"Turn every pixel into a polgyon"-renderer

Hellbinder[CE said:
]At least as far as hardware design goes. The PS2 design is one of the most in efficient, poorly concieved designes of all time.

Don't confuse complicated or hard to program for with an ill-conceived design. It's all about tradeoffs, the ps2 is a very flexible machine at the cost of added difficulty. It probably has the most room for growth of any of the consoles on the market. Just look at the PS2's library today, it's 'poor' design is not exactly lagging behind the other machines technology-wise even though it was the first one out by far.

As someone pointed out before, the PS2 is far outselling the other consoles on the market, which means no matter how hard the ps2 is to program for, the developers will do it.

Hellbinder[CE said:
]Sony is steadily building a reputation of having their Heads shoved all the way up their A$$. Like far.. past the neckline...

Hellbinder[CE said:
]I predict that Sony has already forgotten the PS2's first couple years and is now going to launch the single most ill concieved, hard to develope for Aliased to Beyond hell mess anyone has ever seen. The writting is on the wall. There is no need at all for these guys to be taking the steps they are. How is it that they have not learned any lessons at all?

Hellbinder[CE said:
]I simply do not understand what is wrong with those guys at Sony. Dont they even talk to their developers fisrt? dont they care? Do they want every developer on earth to reinvent the wheel yet again? Why? It makes no sense at all.

I see your...overzealous.. attitude extends to consoles as well.
 
Rancidm said:
As someone pointed out before, the PS2 is far outselling the other consoles on the market, which means no matter how hard the ps2 is to program for, the developers will do it.

Well, to be fair, "has to do it" does not mean "do it well." All projects have their schedule, and you can't really invest too much time on a single game, regardless the market share of its platform.

Of course CELL looks interesting. However, the key point here is development tools. You'll need some new development tool (maybe even new languages or extensions to existing languages) for it. That's the interesting part.
 
Per-pixel shading is not a very good idea really... A pixel is not the unit you want to be shading at, in general its either too often or not often enough (you don't need per-pixel shading for shadow volumes and you want sub-pixel shading in procedural shaders). If you want true displacement mapping as well, per-pixel shading starts looking even worst.

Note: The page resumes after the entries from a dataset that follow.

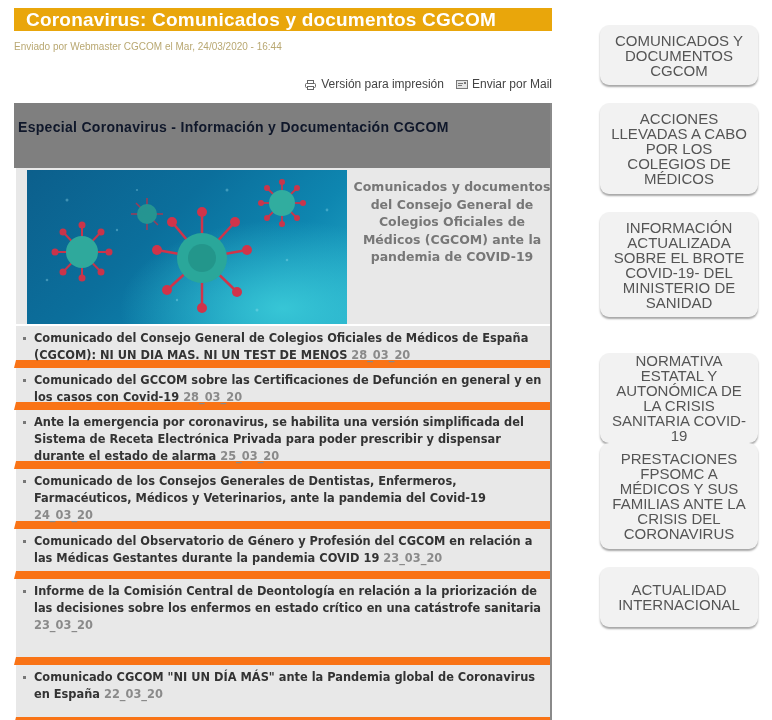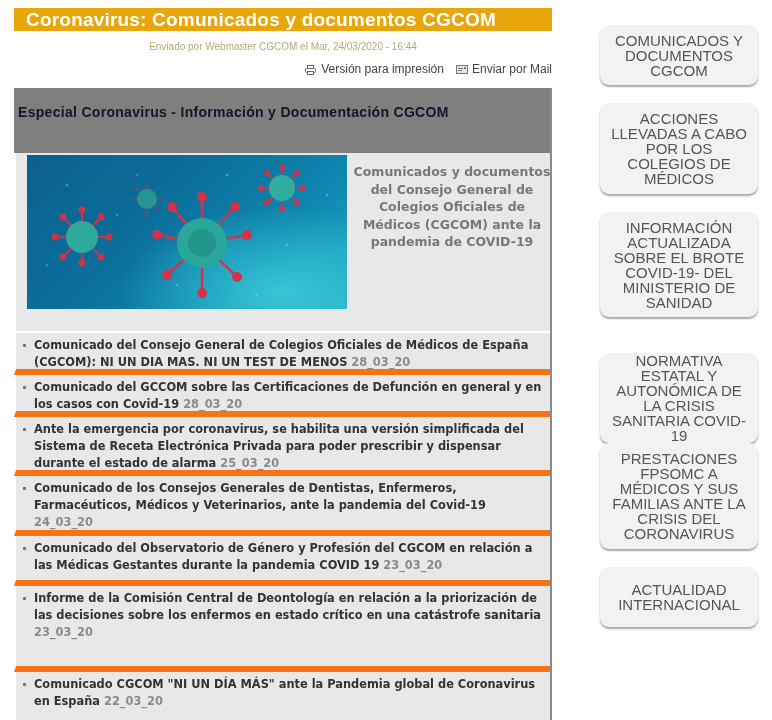--- a/index.html
+++ b/index.html
@@ -26,7 +26,6 @@
     color: #b9a872;
     height: 14px;
     line-height: 14px;
-    text-align: center;
   }
   .links {
     margin-top: 5px;

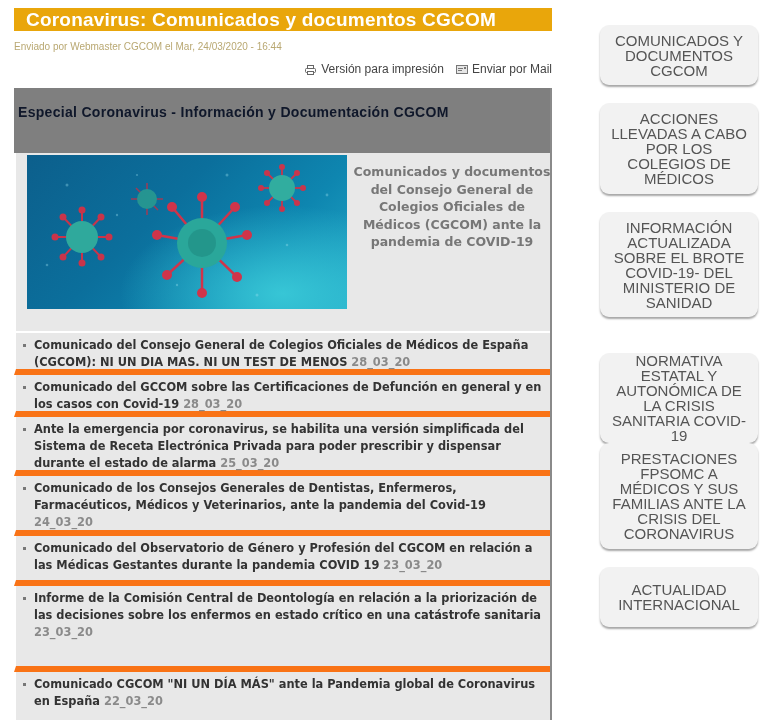--- a/index.html
+++ b/index.html
@@ -28,7 +28,7 @@
     line-height: 14px;
   }
   .links {
-    margin-top: 5px;
+    margin-top: 20px;
     height: 20px;
     display: flex;
     justify-content: flex-end;

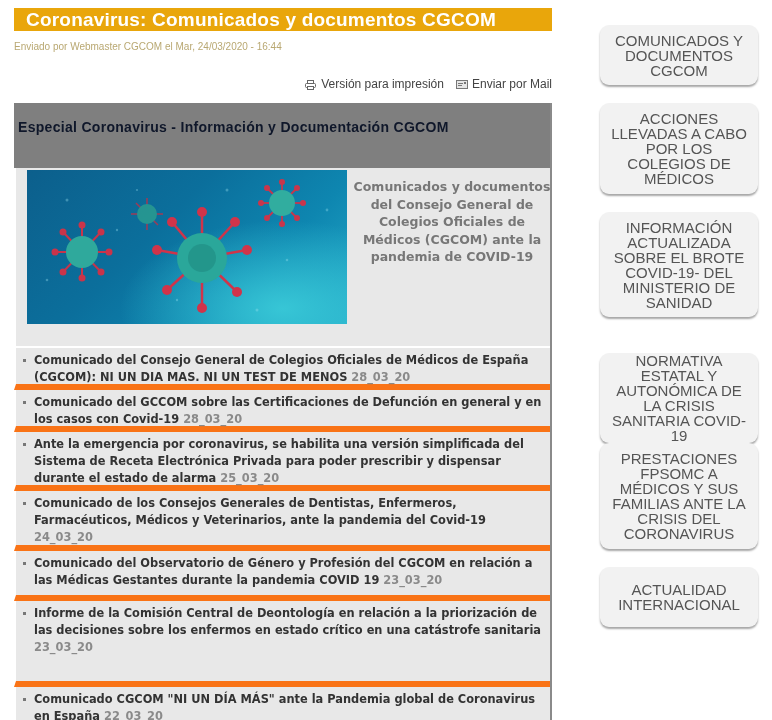--- a/index.html
+++ b/index.html
@@ -53,7 +53,7 @@
   }
   .hero {
     background: #e8e8e8;
-    height: 180px;
+    height: 158px;
     position: relative;
     border-bottom: 2px solid #ffffff;
     border-left: 2px solid #ffffff;

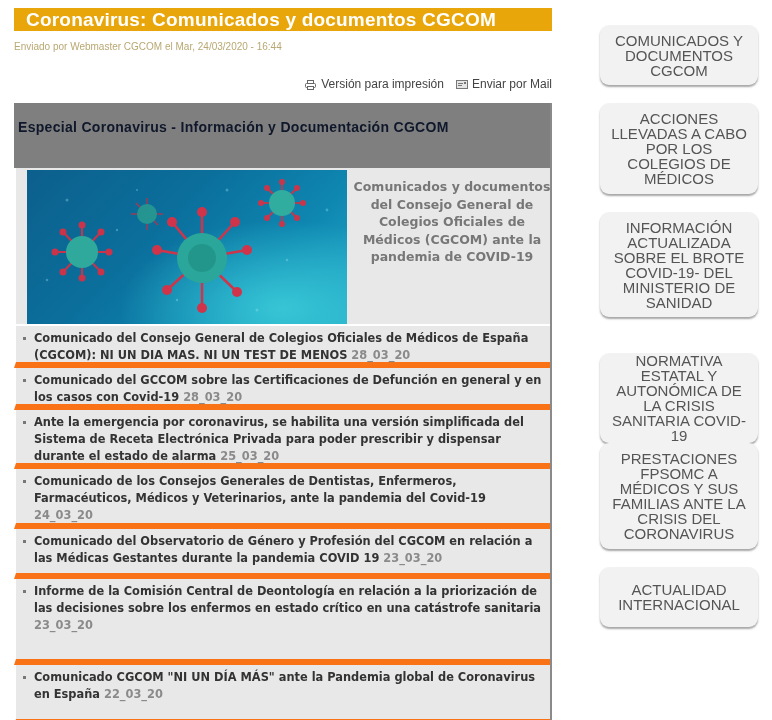--- a/index.html
+++ b/index.html
@@ -78,7 +78,7 @@
   .news-list { list-style: none; }
   .news-item {
     background: #e8e8e8;
-    border-bottom: 6px solid #f97316;
+    border-bottom: 8px solid #f97316;
     border-left: 2px solid #ffffff;
     padding: 4px 8px 0 18px;
     position: relative;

If you have the processing power, a micro-polygon (Reyes) architecture starts looking very tasty. The hardware "polygons" are very simple, basically linear interpolated colour and depth testing. A higher level takes real polygons and vertices and breaks them into micro-polygons based on the shader program (simple point sample texturing would use one micro-polygon per texel). This allows for easy per-pixel displacement (just move the micro-polygons) and very simple rasterisor hardware (so you get bucket loads of fill-rate).

Of course I have no idea if Sony are going down this route but if they can supply the processing power and the correct hardware it would look lovely. All you really need is a very fast rasterisor, fast general texture lookup and lots and lots of general CPU power (to run the shader to micro-polygon converters).
 
Dio said:
I'll believe HDTV when I see it. Because Euro TV standards are so much better than the NTSC it's a non-issue over here - there's no interest and no hardware.

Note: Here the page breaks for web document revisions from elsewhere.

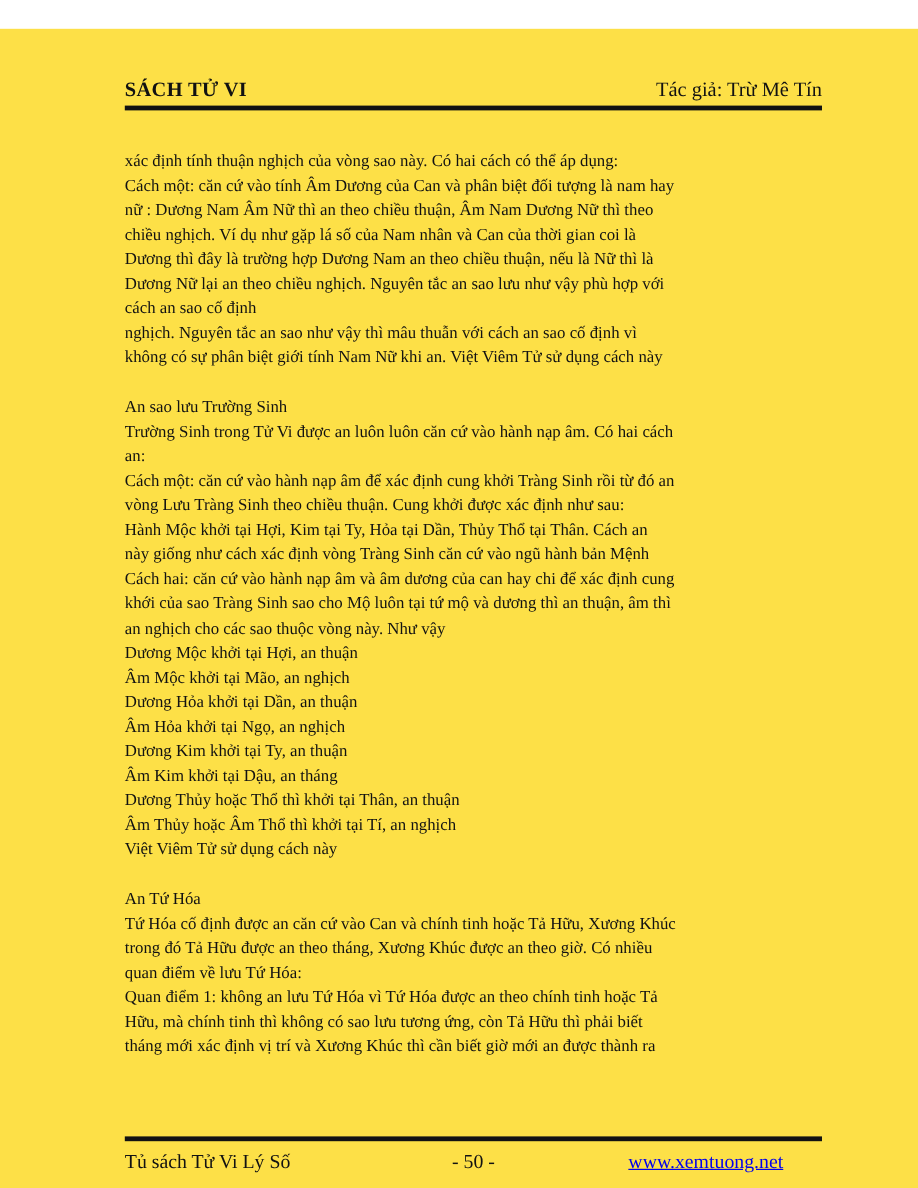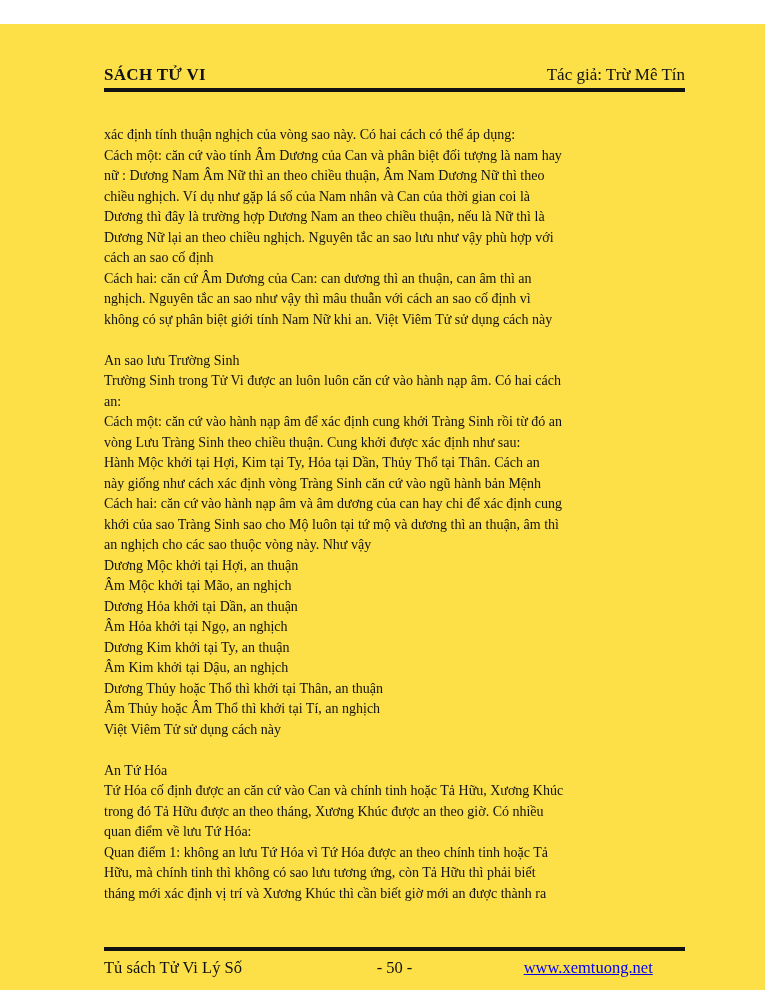--- a/index.html
+++ b/index.html
@@ -104,7 +104,6 @@
       <div class="text-line">Dương thì đây là trường hợp Dương Nam an theo chiều thuận, nếu là Nữ thì là</div>
       <div class="text-line">Dương Nữ lại an theo chiều nghịch. Nguyên tắc an sao lưu như vậy phù hợp với</div>
       <div class="text-line">cách an sao cố định</div>
-      <div class="text-line">Cách hai: căn cứ Âm Dương của Can: can dương thì an thuận, can âm thì an</div>
       <div class="text-line">nghịch. Nguyên tắc an sao như vậy thì mâu thuẫn với cách an sao cố định vì</div>
       <div class="text-line">không có sự phân biệt giới tính Nam Nữ khi an. Việt Viêm Tử sử dụng cách này</div>
       <div class="text-line">&nbsp;</div>

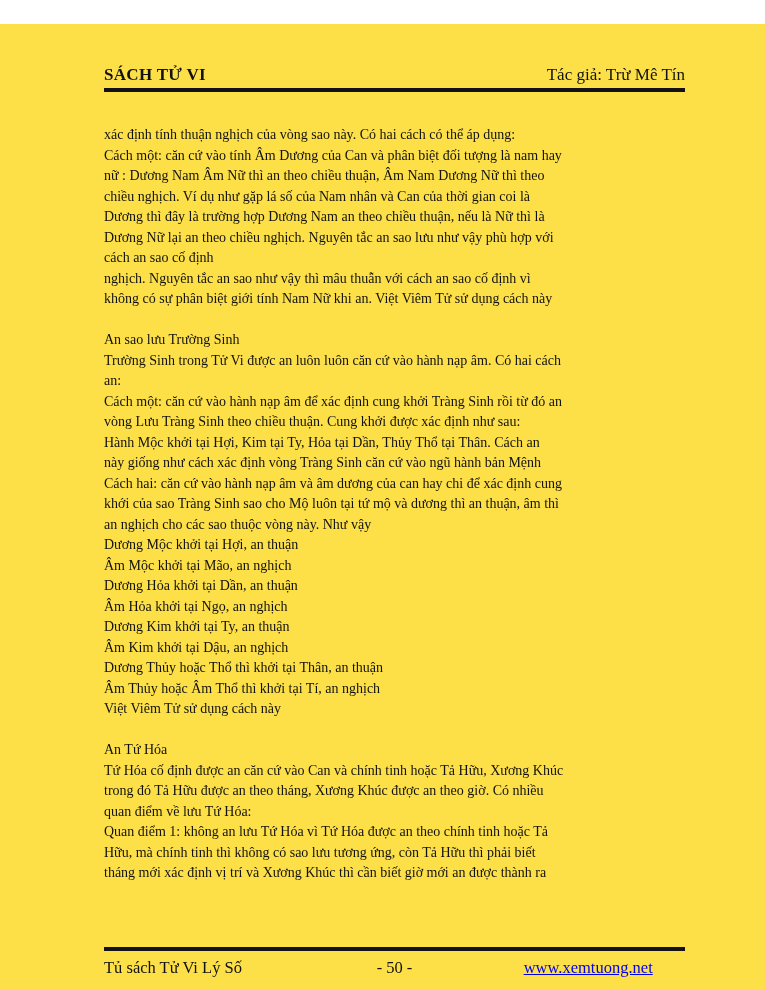--- a/index.html
+++ b/index.html
@@ -122,7 +122,7 @@
       <div class="text-line">Dương Hỏa khởi tại Dần, an thuận</div>
       <div class="text-line">Âm Hỏa khởi tại Ngọ, an nghịch</div>
       <div class="text-line">Dương Kim khởi tại Ty, an thuận</div>
-      <div class="text-line">Âm Kim khởi tại Dậu, an nghịch</div>
+      <div class="text-line">Âm Kim khởi tại Dậu, an tháng</div>
       <div class="text-line">Dương Thủy hoặc Thổ thì khởi tại Thân, an thuận</div>
       <div class="text-line">Âm Thủy hoặc Âm Thổ thì khởi tại Tí, an nghịch</div>
       <div class="text-line">Việt Viêm Tử sử dụng cách này</div>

Well I would like to see 1024 x 576p x 60fps (PAL60) on an console. 1024 x 576 = native 16:9 on PAL TV's
Most widescreen consumer TV's should be able to support this; without the progressive output and some should even be able to support it with progressive output. This would make it even possible to surf the net with an decent resolution.
 
DeanoC said:
Per-pixel shading is not a very good idea really... A pixel is not the unit you want to be shading at, in general its either too often or not often enough (you don't need per-pixel shading for shadow volumes and you want sub-pixel shading in procedural shaders). If you want true displacement mapping as well, per-pixel shading starts looking even worst.

If you have the processing power, a micro-polygon (Reyes) architecture starts looking very tasty. The hardware "polygons" are very simple, basically linear interpolated colour and depth testing. A higher level takes real polygons and vertices and breaks them into micro-polygons based on the shader program (simple point sample texturing would use one micro-polygon per texel). This allows for easy per-pixel displacement (just move the micro-polygons) and very simple rasterisor hardware (so you get bucket loads of fill-rate).

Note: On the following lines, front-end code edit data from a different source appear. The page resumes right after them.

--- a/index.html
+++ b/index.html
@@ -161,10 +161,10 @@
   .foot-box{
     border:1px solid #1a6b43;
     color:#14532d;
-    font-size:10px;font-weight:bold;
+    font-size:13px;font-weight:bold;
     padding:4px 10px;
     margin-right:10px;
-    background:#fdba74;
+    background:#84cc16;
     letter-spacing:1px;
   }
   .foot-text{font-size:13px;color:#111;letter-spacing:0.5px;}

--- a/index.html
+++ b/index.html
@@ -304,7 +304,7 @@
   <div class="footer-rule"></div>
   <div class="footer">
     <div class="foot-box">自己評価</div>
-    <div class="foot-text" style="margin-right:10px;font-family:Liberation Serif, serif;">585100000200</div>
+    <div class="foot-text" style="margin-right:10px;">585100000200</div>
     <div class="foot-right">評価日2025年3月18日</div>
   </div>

Of course I have no idea if Sony are going down this route but if they can supply the processing power and the correct hardware it would look lovely. All you really need is a very fast rasterisor, fast general texture lookup and lots and lots of general CPU power (to run the shader to micro-polygon converters).

That is interesting, but it seems that it would eat quite a lot of CPU resources as T&L will be REALLY intensive... What would you say about ~1 TFLOPS and ~1 TOPS ( Integer ) ?

What can you say regarding your idea and the processor described in this patent ?

http://makeashorterlink.com/?B4DB23903

Basically We could also run pixel programs as the Visualizer chip described in the patent and in one of the images attached to it would be programmable and if we wanted it to operate with pixels I think it could do it... of course it could also work as the simple and fast Rasterizer you are talking about with the Broadband Engine ( as seen in the patent ) should have enough power to dynamically tesselate visible surfaces ( hey we can do deferred T&L... sort the HOSs' control points and tessellate only the visible patches... ) to micro-polygons and light them...

Out of 1 TFLOPS ( theoretical max ) how much do you think would be left for Physics and other FP intensive game code ? ( and if this takes also a hit on the ALUs, how much would it be ? )

Very quick spec sheet for the Broadband Engine and the Visualizer ( as described in the patent ):

Broadband Engine:

4 PEs:

Each PE has:
8 APUs and 1 PU

PU: RISC processor ( it could be a compact PowerPC derivative )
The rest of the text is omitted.